To investigate the material difference in creep-fatigue properties of Grade 91 steel, a series of tests, including tensile tests, creep tests, strain-controlled fatigue tests, and strain-controlled creep-fatigue tests, were conducted on six Grade 91 steels with different heats and/or histories. The creep rupture lives of the six materials showed differences of more than one order of magnitude under the same test conditions, and the creep rupture ductility also displayed a significant material difference. Nevertheless, the material difference in strain-controlled fatigue life tended to be clearly smaller than that of creep rupture life, and no significant correlation was observed between these lives. On the other hand, a certain degree of correlation was confirmed between the creep-fatigue and creep rupture lives, with the trend that materials exhibiting excellent creep strength and ductility generally demonstrated better creep-fatigue life performance. It should be noted that the creep-fatigue life seemed to be influenced not only by the creep characteristics but also by the stress level during stress relaxation.
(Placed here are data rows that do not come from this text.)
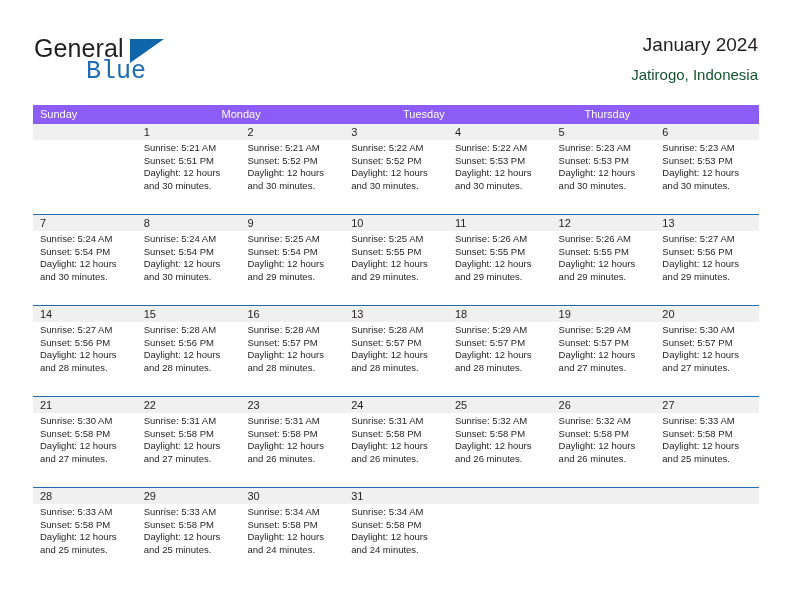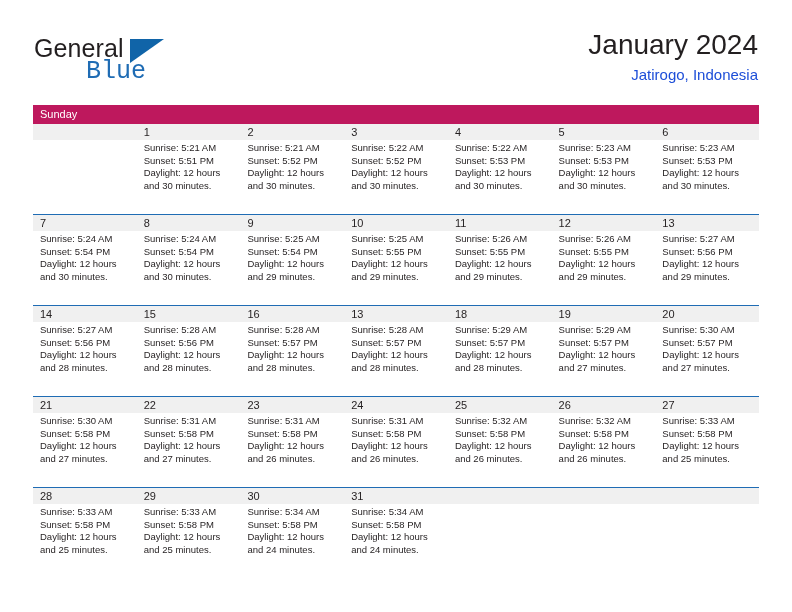--- a/index.html
+++ b/index.html
@@ -64,47 +64,46 @@
     border-bottom: 24px solid transparent;
   }
 
   .title-block {
     position: absolute;
     right: 0;
     top: 0;
     text-align: right;
   }
   .cal-title {
-    font-size: 28px;
+    font-size: 19px;
     font-weight: normal;
     color: #231f20;
     line-height: 34px;
     white-space: nowrap;
   }
   .cal-subtitle {
     font-size: 15px;
     font-weight: normal;
-    color: #1d4ed8;
+    color: #14532d;
     line-height: 22px;
     margin-top: 2px;
     white-space: nowrap;
   }
 
   
   .calendar {
     position: absolute;
     left: 33px;
     top: 105px;
     width: 726px;
   }
   .weekday-row {
     display: flex;
-    background: #be185d;
+    background: #8b5cf6;
     height: 19px;
-    flex-direction: column;
   }
   .weekday {
     flex: 1 1 0;
     color: #ffffff;
     font-size: 11px;
     line-height: 19px;
     padding-left: 7px;
     box-sizing: border-box;
     white-space: nowrap;
   }

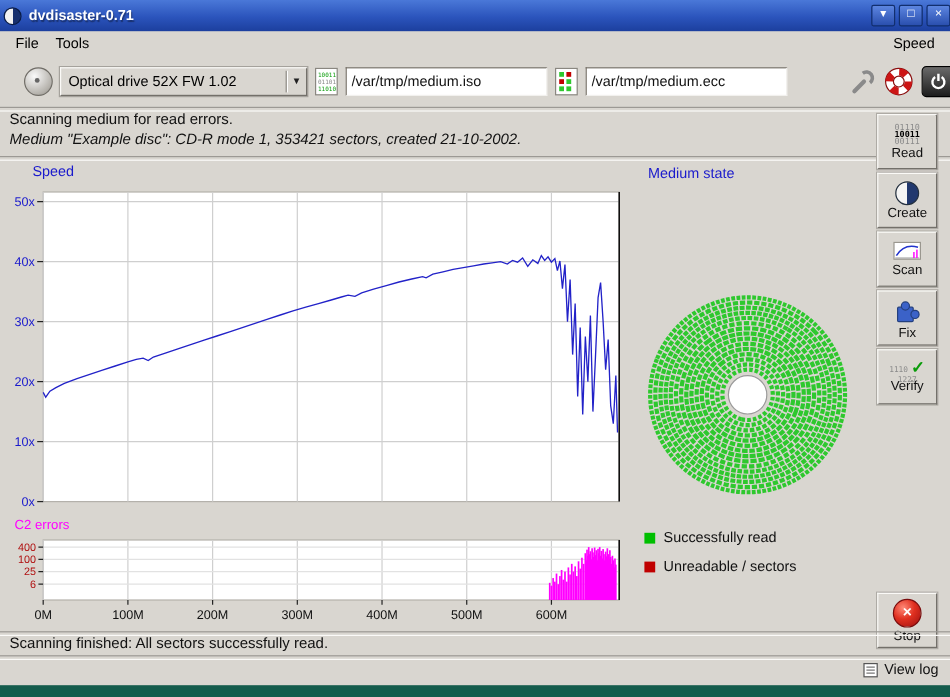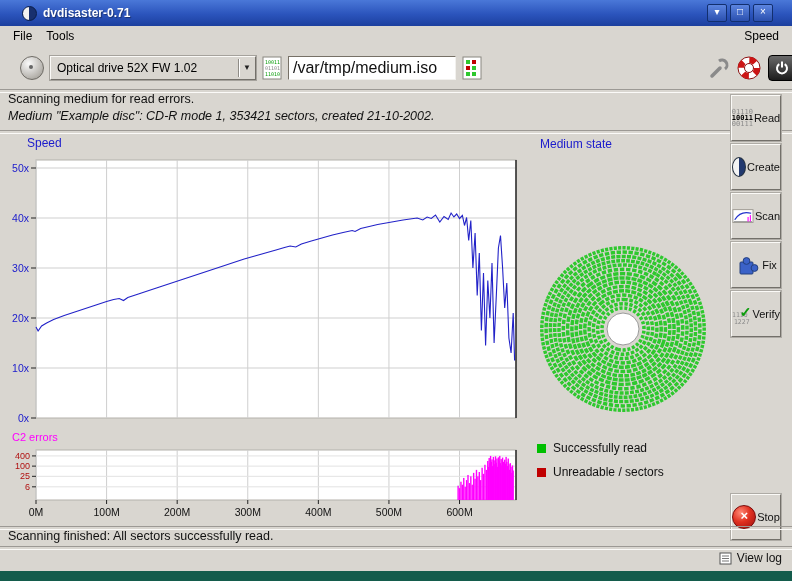--- a/index.html
+++ b/index.html
@@ -5,21 +5,21 @@
   html,body{margin:0;padding:0;}
   body{
     width:792px;height:581px;position:relative;overflow:hidden;
     font-family:"Liberation Sans",sans-serif;background:#d9d6d0;
     -webkit-font-smoothing:antialiased;
   }
   
   .titlebar{
     position:absolute;left:0;top:0;width:792px;height:26px;
     background:linear-gradient(180deg,#4a78d8 0%,#2b54bc 55%,#1c3f9e 100%);
-    display:flex;align-items:center;padding:0 19px;box-sizing:border-box;
+    display:flex;align-items:center;padding:0 0;box-sizing:border-box;
     color:#fff;
   }
   .win-icon{width:13px;height:13px;border-radius:50%;
     background:linear-gradient(90deg,#f2f2f2 50%,#18306e 50%);
     border:1px solid #0a1c46;margin:0 6px 0 3px;flex:0 0 auto;}
   .win-title{font-size:12px;font-weight:bold;flex:1 1 auto;
     text-shadow:1px 1px 1px rgba(0,0,0,.4);}
   .tb-btns{display:flex;gap:3px;}
   .tb-btn{width:18px;height:16px;border:1px solid #122f6e;border-radius:2px;
     background:linear-gradient(180deg,#5c85e0,#2a4fae);
@@ -37,21 +37,21 @@
     border:1px solid #6f6c66;position:relative;flex:0 0 auto;}
   .drive-eject::after{content:"";position:absolute;left:8px;top:8px;width:4px;height:4px;
     border-radius:50%;background:#666;}
   .combo{height:24px;width:206px;flex:0 0 auto;background:#d9d6d0;
     border:1px solid;border-color:#fbfaf7 #73706a #73706a #fbfaf7;
     box-shadow:0 0 0 1px #a5a29c;
     display:flex;align-items:center;font-size:12px;box-sizing:border-box;}
   .combo-text{flex:1 1 auto;padding:0 6px;white-space:nowrap;overflow:hidden;}
   .combo-sep{width:1px;height:18px;background:#8f8c86;box-shadow:1px 0 0 #fff;}
   .combo-arrow{width:16px;text-align:center;font-size:8px;color:#222;}
-  .entry{height:20px;font-size:16px;padding:1px 4px;background:#fff;color:#111;
+  .entry{height:20px;font-size:12px;padding:1px 4px;background:#fff;color:#111;
     border:1px solid;border-color:#767066 #f2f1ee #f2f1ee #767066;
     font-family:"Liberation Sans",sans-serif;box-sizing:content-box;}
   .mini-card{flex:0 0 auto;}
   .flat-icon{flex:0 0 auto;display:block;}
   .spacer{flex:1 1 auto;}
   .power-btn{width:26px;height:24px;border-radius:4px;border:1px solid #000;
     background:linear-gradient(180deg,#6a6a6a,#1d1d1d);
     display:flex;align-items:center;justify-content:center;flex:0 0 auto;}
   
   .sep{position:absolute;left:0;right:0;height:2px;
@@ -64,21 +64,21 @@
   
   .ms-title{position:absolute;left:540px;top:137px;font-size:12px;color:#1a1acc;}
   #disc-svg{position:absolute;left:538px;top:244px;}
   .legend{position:absolute;left:537px;top:441px;font-size:12px;color:#111;}
   .legend-row{display:flex;align-items:center;gap:7px;height:14px;margin-bottom:10px;}
   .legend-swatch{width:9px;height:9px;flex:0 0 auto;}
   
   .sidebtn{position:absolute;left:731px;width:50px;height:46px;background:#d9d6d0;
     border:1px solid;border-color:#fbfaf7 #73706a #73706a #fbfaf7;
     box-shadow:0 0 0 1px #aeaba5;
-    display:flex;align-items:center;justify-content:center;
+    display:flex;flex-direction:column;align-items:center;justify-content:center;
     gap:1px;font-size:11px;color:#111;box-sizing:border-box;}
   .bits{font-family:"DejaVu Sans Mono",monospace;font-size:7px;line-height:6px;
     color:#8b8b8b;text-align:center;}
   .bits.b{color:#000;font-weight:bold;}
   .verify-ico{position:relative;width:30px;height:14px;}
   .verify-ico .bits{font-size:6.5px;}
   .verify-check{position:absolute;right:0;top:-3px;color:#0a9c0a;font-size:14px;font-weight:bold;}
   .yinyang{width:18px;height:18px;border-radius:50%;border:1px solid #24303f;
     background:linear-gradient(90deg,#f4f4f4 50%,#21386e 50%);}
   .stop-ico{width:22px;height:22px;border-radius:50%;
@@ -129,20 +129,21 @@
 
   <svg class="mini-card" width="20" height="24" viewBox="0 0 20 24">
     <rect x="1" y="1" width="18" height="22" fill="#fff" stroke="#8a8780"></rect>
     <rect x="4" y="4" width="4" height="4" fill="#2ec82e"></rect>
       <rect x="10" y="4" width="4" height="4" fill="#c00000"></rect>
     <rect x="4" y="10" width="4" height="4" fill="#c00000"></rect>
       <rect x="10" y="10" width="4" height="4" fill="#2ec82e"></rect>
     <rect x="4" y="16" width="4" height="4" fill="#2ec82e"></rect>
       <rect x="10" y="16" width="4" height="4" fill="#2ec82e"></rect>
   </svg>
+  <input class="entry" style="width: 158px;" value="/var/tmp/medium.ecc">
 
   <span class="spacer"></span>
 
   <svg class="flat-icon" width="22" height="22" viewBox="0 0 22 22">
     <path d="M4 19 L12 11" stroke="#8a8a8a" stroke-width="3.5" stroke-linecap="round" fill="none"></path>
     <path d="M11 4 a5 5 0 1 1 6 8" stroke="#8a8a8a" stroke-width="3" fill="none"></path>
   </svg>
 
   <svg class="flat-icon" width="26" height="26" viewBox="0 0 26 26">
     <circle cx="13" cy="13" r="11" fill="#fff" stroke="#8a1010"></circle>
Furthermore, the material difference in the stress level during stress relaxation also correlated with that of the tensile strength and stress-strain curve obtained in the tensile tests.

The failure life of each creep-fatigue test was predicted using five different approaches of creep damage estimation: time fraction approach, ductility exhaustion approach, modified ductility exhaustion approach, energy-based approach, and hybrid approach. The predictions were based on the stress-relaxation data measured in the creep-fatigue tests and creep rupture properties tailored to each material. The time fraction approach with the creep-fatigue envelope recommended in the ASME code tended to result in non-conservative predictions under conditions of small strain ranges and long holding times. This tendency was more pronounced for materials characterized by low creep strength and ductility. In contrast, the modified ductility exhaustion, energy-based, and hybrid approaches displayed much better prediction accuracy across all materials. Among these three approaches, the hybrid approach demonstrated the highest performance in the statistical analysis on the difference between actual lives and predicted lives. That is to say, the inelastic strain energy density, which can account for the influence of both inelastic strain and stress, is an effective indicator for describing creep damage. In addition, creep-fatigue life can be accurately predicted by considering that the critical value of inelastic strain energy density is controlled by the inelastic strain rate. It might be useful to add, finally, that these findings are quite similar to those previously obtained under three heats on welded joints of Grade 92 steel [28], indicating their generality.